→ WHAT TO WORK ON
Look for "shipping: 34.00 -> 10.00" in the entries below. Then write out exactly the line that holds it and every line after it, to the last, and nothing else.

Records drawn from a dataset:
━━━━━━━━━━━━━━━━
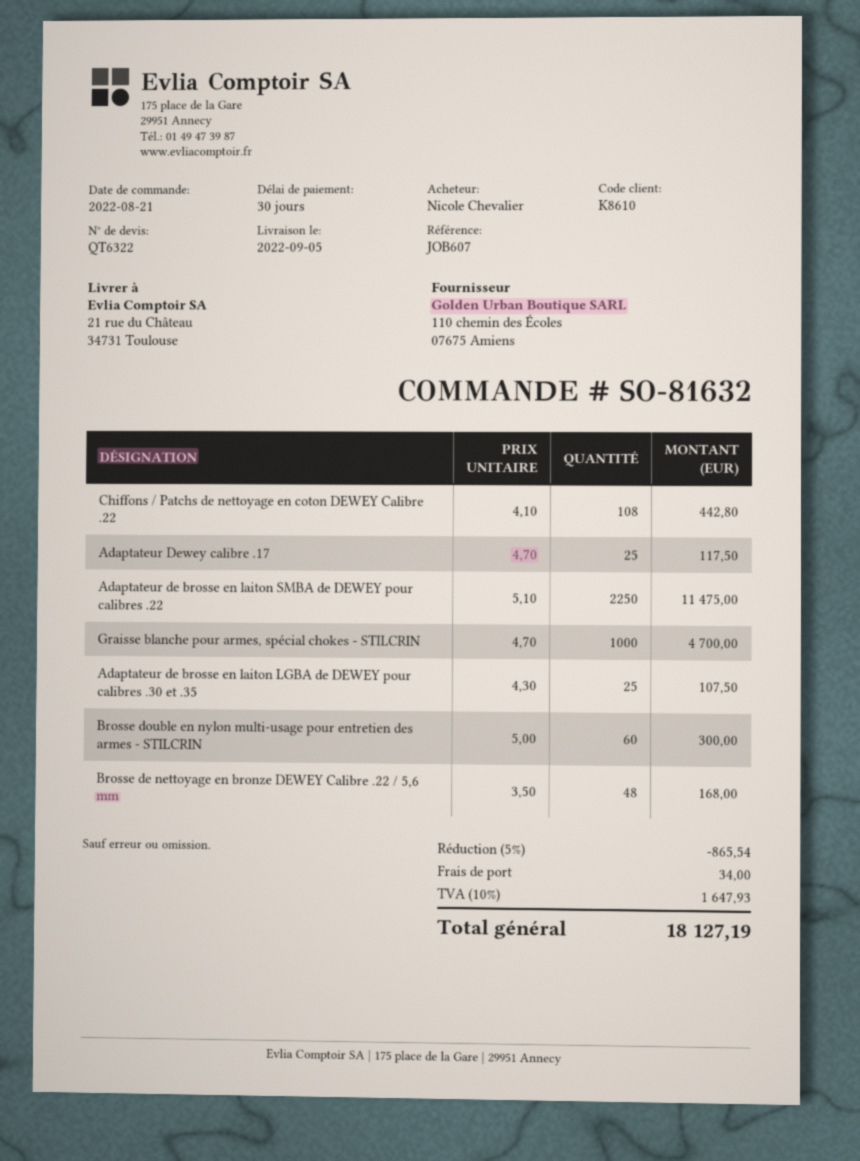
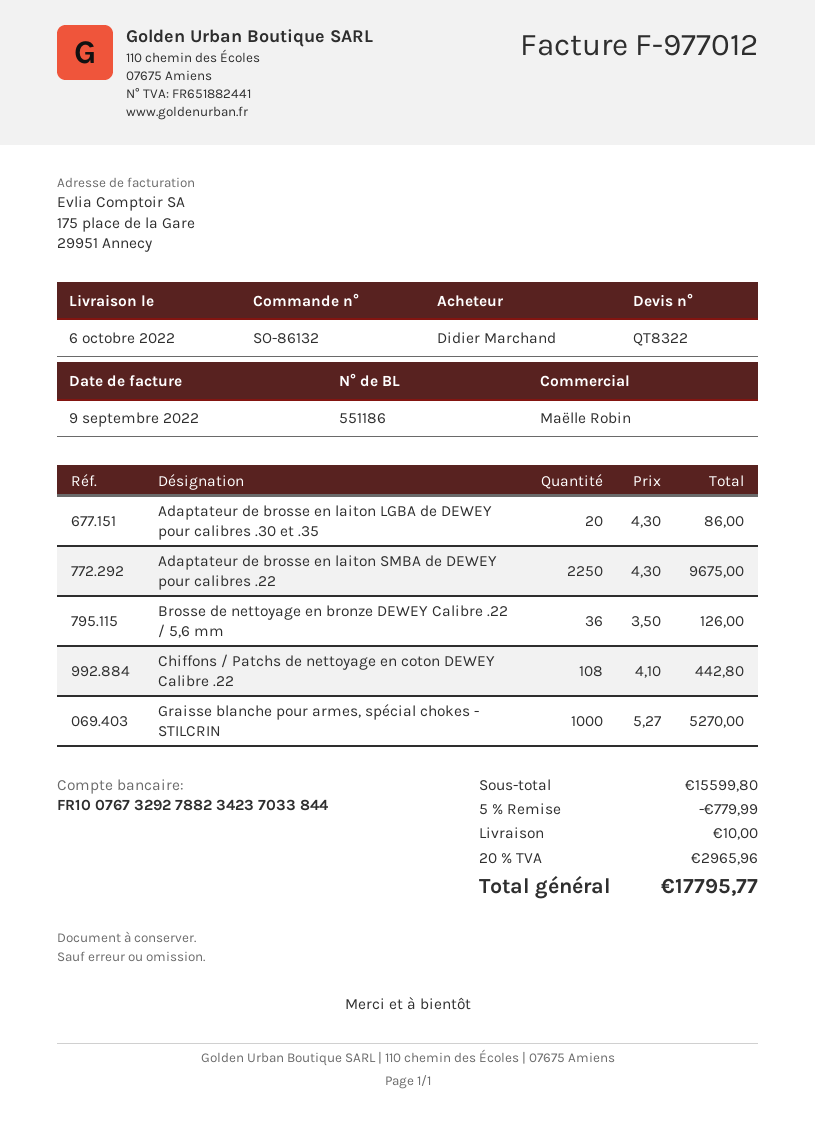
quote number: QT6322 -> QT8322
order number: SO-81632 -> SO-86132
delivery date: 2022-09-05 -> 2022-10-06
ordered by: Nicole Chevalier -> Didier Marchand
Adaptateur Dewey calibre .17: 25 x 4.70 = 117.50 -> none
Adaptateur de brosse en laiton SMBA de DEWEY pour calibres .22: 2250 x 5.10 = 11475.00 -> 2250 x 4.30 = 9675.00
Graisse blanche pour armes, spécial chokes - STILCRIN: 1000 x 4.70 = 4700.00 -> 1000 x 5.27 = 5270.00
Adaptateur de brosse en laiton LGBA de DEWEY pour calibres .30 et .35: 25 x 4.30 = 107.50 -> 20 x 4.30 = 86.00
Brosse double en nylon multi-usage pour entretien des armes - STILCRIN: 60 x 5.00 = 300.00 -> none
Brosse de nettoyage en bronze DEWEY Calibre .22 / 5,6 mm: 48 x 3.50 = 168.00 -> 36 x 3.50 = 126.00
discount: 5% = 865.54 -> 5% = 779.99
shipping: 34.00 -> 10.00
tax: 10% = 1647.93 -> 20% = 2965.96
total: 18127.19 -> 17795.77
━━━━━━━━━━━━━━━━
→ RESPONSE TO THE TASK
shipping: 34.00 -> 10.00
tax: 10% = 1647.93 -> 20% = 2965.96
total: 18127.19 -> 17795.77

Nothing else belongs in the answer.